Si chiama turn-over e Mellone ha fatto capire di poter utilizzare il marchingegno visto che più volte ha fatto ricorso ai cambiamenti in corsa, persino col suo "mentore" politico Graziano De Tuglie. Ovviamente lo può fare solo con le liste meno strutturate dal punto di vista organizzativo e non, sicuramente, con gruppi come Libra, Liberi Popolari o Obiettivo Comune dove ogni spostamento deve essere concordato con Capoti, Lupo o Cesare Dell'Angelo Custode. A rischio di una crisi politica.

OBIETTIVO COMUNE che ha come assessore Lelè Manieri fa entrare in consiglio Giuseppe Alemanno, riconfermato consigliere con 385 voti. Per una manciata di voti resta fuori Adriano Muci. E giù altri dispiaceri.

La lista AVANTI premia un consigliere molto verace e amato, Giuseppe Verardi che con 195 voti fa il suo ingresso in Consiglio per la chiamata in giunta di Andrea Giuranna, già presidente del Consiglio comunale. Una operazione che "quadra" i conti e premia Verardi che è stato sempre molto attivo con le sue iniziative e sincero con sindaco e maggioranza.

Niente assessore per Noi X Nardò, la cenerentola della corazzata melloniana. Ma i motivi non si conoscono: Mino Natalizio è destinato a più fulgidi incarichi? Magari il parco di Portoselvaggio? Oppure si attende l'esito ufficiale e la proclamazione dei consiglieri comunali per conoscere l'esatta consistenza delle liste e il preciso numero dei voti ottenuti? Vedremo.
Di certo bisognerà aspettare che si diradi il polverone intorno alla questione Mellone/Emiliano per vedere come finirà la storia.

Non trova posto in giunta Ettore Tollemeto che sarà probabilmente capogruppo di Andare Oltre visto che Antonio Tondo, primo degli eletti nella lista, è presidente del Consiglio. Indiscrezioni vogliono che anche Tollemeto possa ambire, al pari di Maria Grazia Sodero, ad una candidatura da sindaco alla prossima occasione. Si vedrà anche come evolverà questa situazione in futuro.

Intanto, proprio Tollemeto non si nasconde e parla con schiettezza: "La giunta é stata nominata. Buon lavoro agli amici vecchi e nuovi che lavoreranno per la città nei prossimi anni. Non sono mai stato ipocrita né lo sarò oggi. Il dispiacere é grande. Ringrazio tutte le persone che in questi anni hanno collaborato con me.

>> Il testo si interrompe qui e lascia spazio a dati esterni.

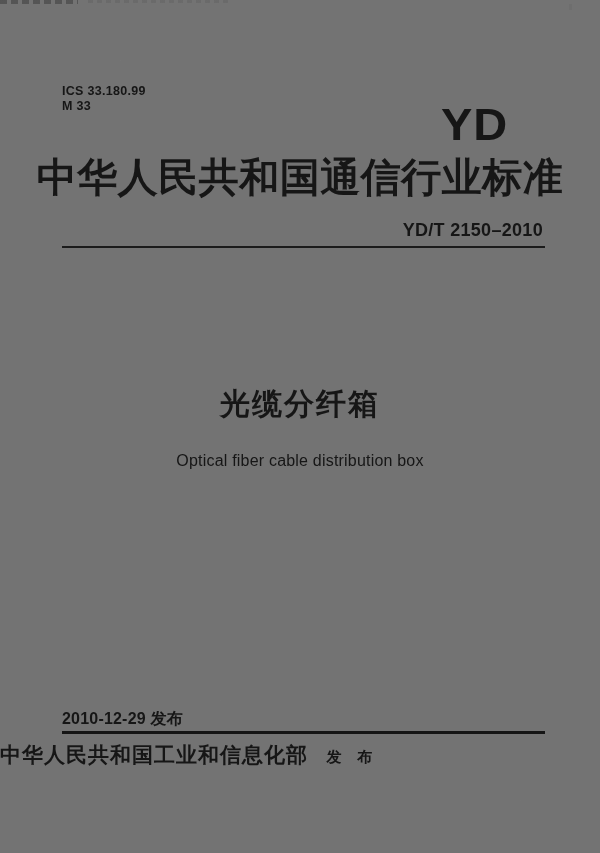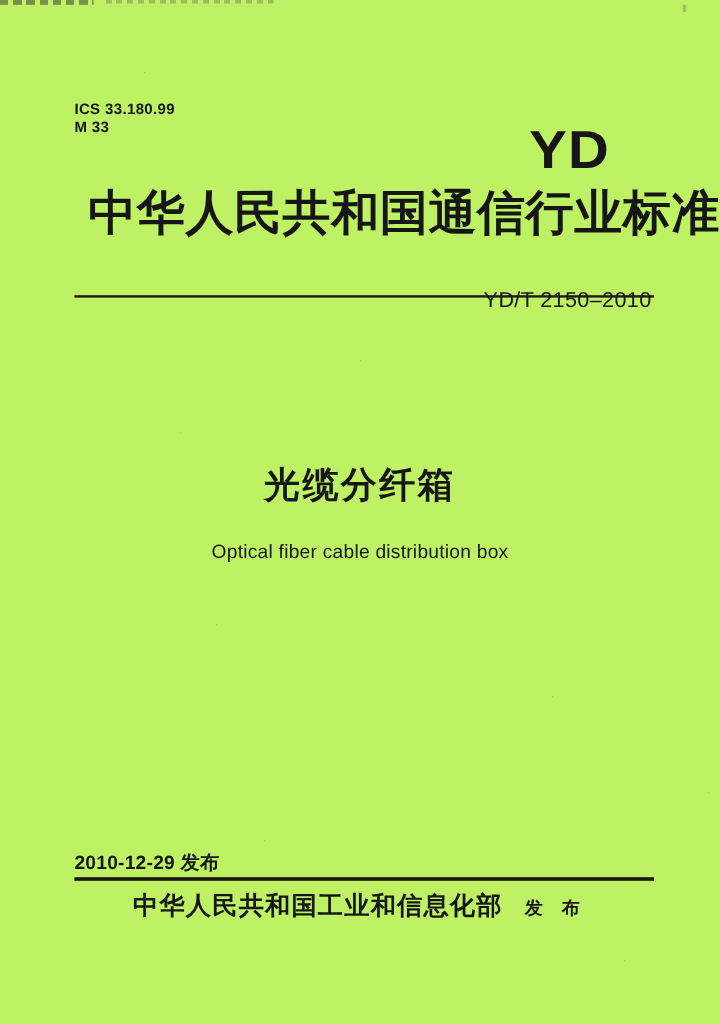--- a/index.html
+++ b/index.html
@@ -5,21 +5,21 @@
   html, body {
     margin: 0;
     padding: 0;
     background: #e8e8e6;
   }
   .page {
     position: relative;
     width: 600px;
     height: 853px;
     margin: 0 auto;
-    background: #bef264;
+    background: #737373;
     overflow: hidden;
     font-family: "Liberation Sans", sans-serif;
     color: #161616;
   }
   
   .scan-dashes-a {
     position: absolute; left: 0; top: 0; width: 78px; height: 4px;
     background: repeating-linear-gradient(90deg, rgba(60,60,60,.55) 0 7px, rgba(0,0,0,0) 7px 11px);
   }
   .scan-dashes-b {
@@ -56,31 +56,30 @@
     position: absolute; left: 441px; top: 98px;
     font-size: 47px; font-weight: 900;
     letter-spacing: 1px;
     transform: scaleY(.95);
     transform-origin: top left;
     font-family: "Liberation Sans", sans-serif;
   }
 
   .std-category-title {
     position: absolute; left: 0; top: 150px; width: 100%;
-    text-align: right;
+    text-align: center;
     font-size: 40px; font-weight: 700;
     letter-spacing: 0.5px;
     white-space: nowrap;
   }
 
   .std-number {
     position: absolute; right: 57px; top: 220px;
-    font-size: 18px; font-weight: 400;
+    font-size: 18px; font-weight: 700;
     letter-spacing: .3px;
-    margin-top: 20px;
   }
 
   .rule-top {
     position: absolute; left: 62px; top: 246px; width: 483px; height: 0;
     border-top: 2.5px solid #1b1b1b;
   }
 
   .doc-title-zh {
     position: absolute; left: 0; top: 384px; width: 100%;
     text-align: center;
@@ -102,21 +101,21 @@
     letter-spacing: .2px;
   }
 
   .rule-bottom {
     position: absolute; left: 62px; top: 731px; width: 483px; height: 0;
     border-top: 3px solid #151515;
   }
 
   .publisher-row {
     position: absolute; left: 0; top: 741px; width: 100%;
-    text-align: center;
+    text-align: left;
     white-space: nowrap;
   }
   .publisher-name {
     font-family: "Liberation Serif", serif;
     font-size: 21px; font-weight: 700;
     letter-spacing: 1px;
   }
   .publish-label {
     font-family: "Liberation Serif", serif;
     font-size: 15px; font-weight: 700;

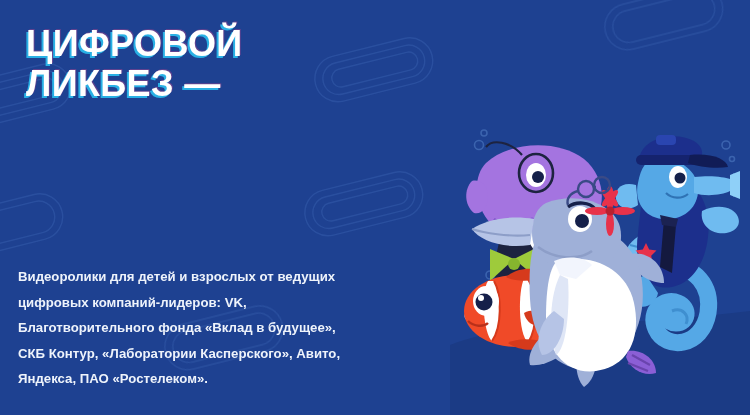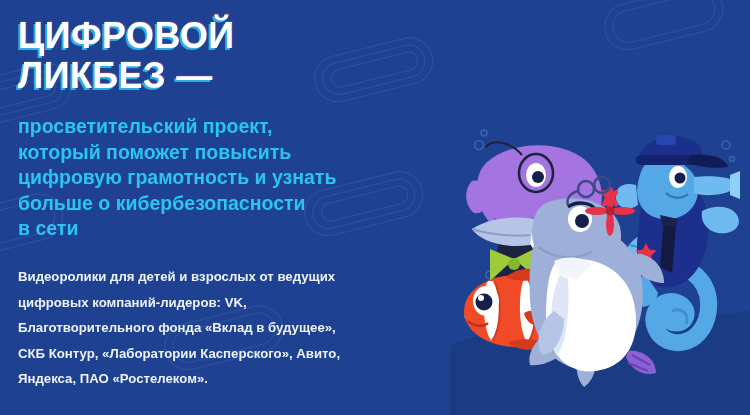--- a/index.html
+++ b/index.html
@@ -32,21 +32,21 @@
     top: 0;
     width: 470px;
     height: 100%;
     z-index: 3;
   }
 
   .headline {
     position: absolute;
     top: 16px;
     left: 0;
-    margin: 0;
+    margin: 8px;
     font-size: 36px;
     line-height: 40px;
     font-weight: 700;
     letter-spacing: 0.4px;
     color: #ffffff;
     text-transform: uppercase;
     text-shadow:
       -2px 2px 0 rgba(43, 196, 243, 0.85),
       1px -1px 0 rgba(220, 70, 140, 0.35);
     white-space: pre-line;
@@ -122,25 +122,20 @@
         <rect x="0" y="0" width="120" height="46" rx="23"></rect>
         <rect x="8" y="7" width="104" height="32" rx="16"></rect>
       </g>
     </g>
   </svg>
 
   <div class="content">
     <h1 class="headline">ЦИФРОВОЙ
 ЛИКБЕЗ —</h1>
 
-    <p class="subhead">просветительский проект,
-который поможет повысить
-цифровую грамотность и узнать
-больше о кибербезопасности
-в сети</p>
 
     <p class="body-copy">Видеоролики для детей и взрослых от ведущих
 цифровых компаний-лидеров: VK,
 Благотворительного фонда «Вклад в будущее»,
 СКБ Контур, «Лаборатории Касперского», Авито,
 Яндекса, ПАО «Ростелеком».</p>
   </div>
 
   <svg class="illustration" viewBox="0 0 300 300" width="300" height="300" aria-hidden="true">
 

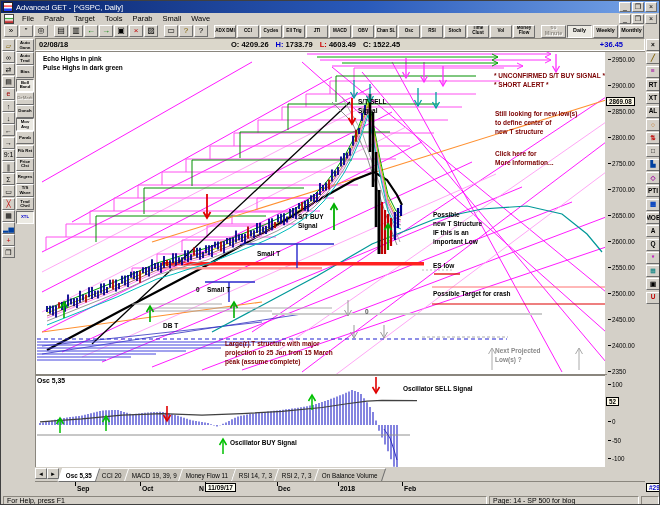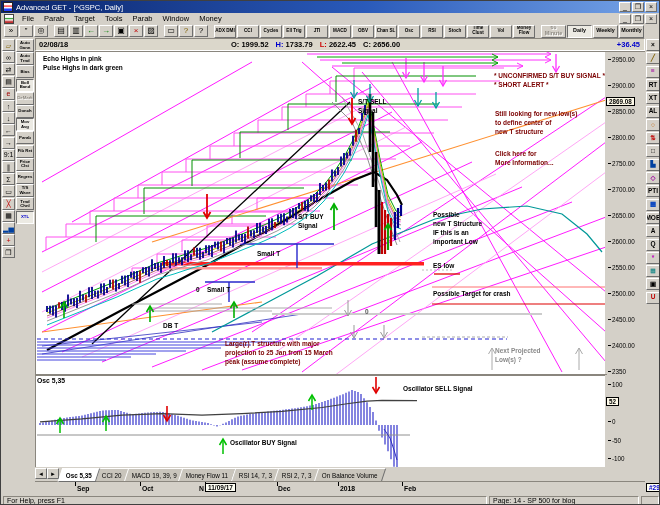--- a/index.html
+++ b/index.html
@@ -19,21 +19,21 @@
   .pressed{border-color:#6e6e6e #ffffff #ffffff #6e6e6e !important;background:#eceae3 !important;}
   .disabled{color:#8e8a82 !important;text-shadow:1px 1px 0 #fff;}
   .tbtn{width:14px;height:12px;font-size:8px;line-height:1;}
   .study-btn{width:22px;height:13px;font-size:4.6px;font-weight:bold;text-align:center;line-height:1.05;}
   .period-btn{width:25px;height:13px;font-size:5.4px;font-weight:bold;text-align:center;line-height:1.05;}
   .tsep{width:4px;height:12px;}
   
   .quotebar{left:34px;top:37px;width:610px;height:13px;background:#dbd7cb;border:1px solid;border-color:#8a867e #fff #fff #8a867e;box-sizing:border-box;font-size:7.5px;font-weight:bold;color:#000;display:flex;align-items:center;}
   .qdate{margin-left:3px;}
   .qmid{position:absolute;left:195px;display:flex;gap:7px;}
-  .qchange{position:absolute;right:4px;color:#0000cc;}
+  .qchange{position:absolute;right:21px;color:#0000cc;}
   .lblH{color:#0000cc;} .lblL{color:#cc0000;}
   
   .leftcol{left:0;top:37px;width:34px;height:457px;background:#d4d0c8;}
   .licon{position:absolute;left:1px;width:13px;height:12px;font-size:7px;line-height:1;}
   .lstudy{position:absolute;left:15px;width:18px;height:13px;font-size:4.3px;font-weight:bold;line-height:1;text-align:center;}
   
   .rightstrip{left:644px;top:37px;width:16px;height:457px;background:#d4d0c8;}
   .ricon{position:absolute;left:1px;width:14px;height:12px;font-size:6.5px;font-weight:bold;line-height:1;}
   
   .chartbox{left:34px;top:50px;width:570px;height:322px;background:#fff;border:1px solid #8a867e;box-sizing:content-box;}
@@ -75,22 +75,22 @@
   </div>
 
   <div class="abs menubar">
     <span class="childicon"></span>
     <span id="menu-items" style="display:flex;">
         <span class="menu-item">File</span>
         <span class="menu-item">Parab</span>
         <span class="menu-item">Target</span>
         <span class="menu-item">Tools</span>
         <span class="menu-item">Parab</span>
-        <span class="menu-item">Window</span>
-        <span class="menu-item">Money</span>
+        <span class="menu-item">Small</span>
+        <span class="menu-item">Wave</span>
       </span>
   </div>
   <div class="mdibtns">
     <div class="wbtn b3">_</div>
     <div class="wbtn b3">❒</div>
     <div class="wbtn b3">×</div>
   </div>
 
   <div class="abs toolbar" id="toolbar">
       <button class="tbtn b3" style="color: rgb(0, 0, 0);">»</button>
@@ -126,24 +126,24 @@
       <span class="tsep"></span>
       <button class="period-btn b3 disabled">60 Minute</button>
       <button class="period-btn b3 pressed">Daily</button>
       <button class="period-btn b3">Weekly</button>
       <button class="period-btn b3">Monthly</button>
     </div>
 
   <div class="abs quotebar">
     <span class="qdate">02/08/18</span>
     <span class="qmid">
-      <span><span class="lblO">O:</span> <span>1999.52</span></span>
+      <span><span class="lblO">O:</span> <span>4209.26</span></span>
       <span><span class="lblH">H:</span> <span>1733.79</span></span>
-      <span><span class="lblL">L:</span> <span>2622.45</span></span>
-      <span><span>C:</span> <span>2656.00</span></span>
+      <span><span class="lblL">L:</span> <span>4603.49</span></span>
+      <span><span>C:</span> <span>1522.45</span></span>
     </span>
     <span class="qchange">+36.45</span>
   </div>
 
   <div class="abs leftcol" id="leftcol">
       <button class="licon b3" style="top: 1px; color: rgb(128, 96, 0);">▱</button>
       <button class="licon b3" style="top: 13.2px; color: rgb(0, 0, 0);">∞</button>
       <button class="licon b3" style="top: 25.4px; color: rgb(0, 0, 0);">⇄</button>
       <button class="licon b3" style="top: 37.6px; color: rgb(0, 0, 0);">▤</button>
       <button class="licon b3" style="top: 49.8px; color: rgb(160, 0, 0);">e</button>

Spero di aver fatto un buon lavoro, l'impegno non è mai mancato. Mi dispiace per le quasi 600 persone che mi hanno dato fiducia nella speranza di continuare il lavoro fatto. A volte i numeri in politica contano più delle persone. Non dovrebbe essere così ma pazienza. Lavorerò per voi, per la città, nella speranza che la rotta sia quella seguita in questi anni, mettendo le persone al primo posto".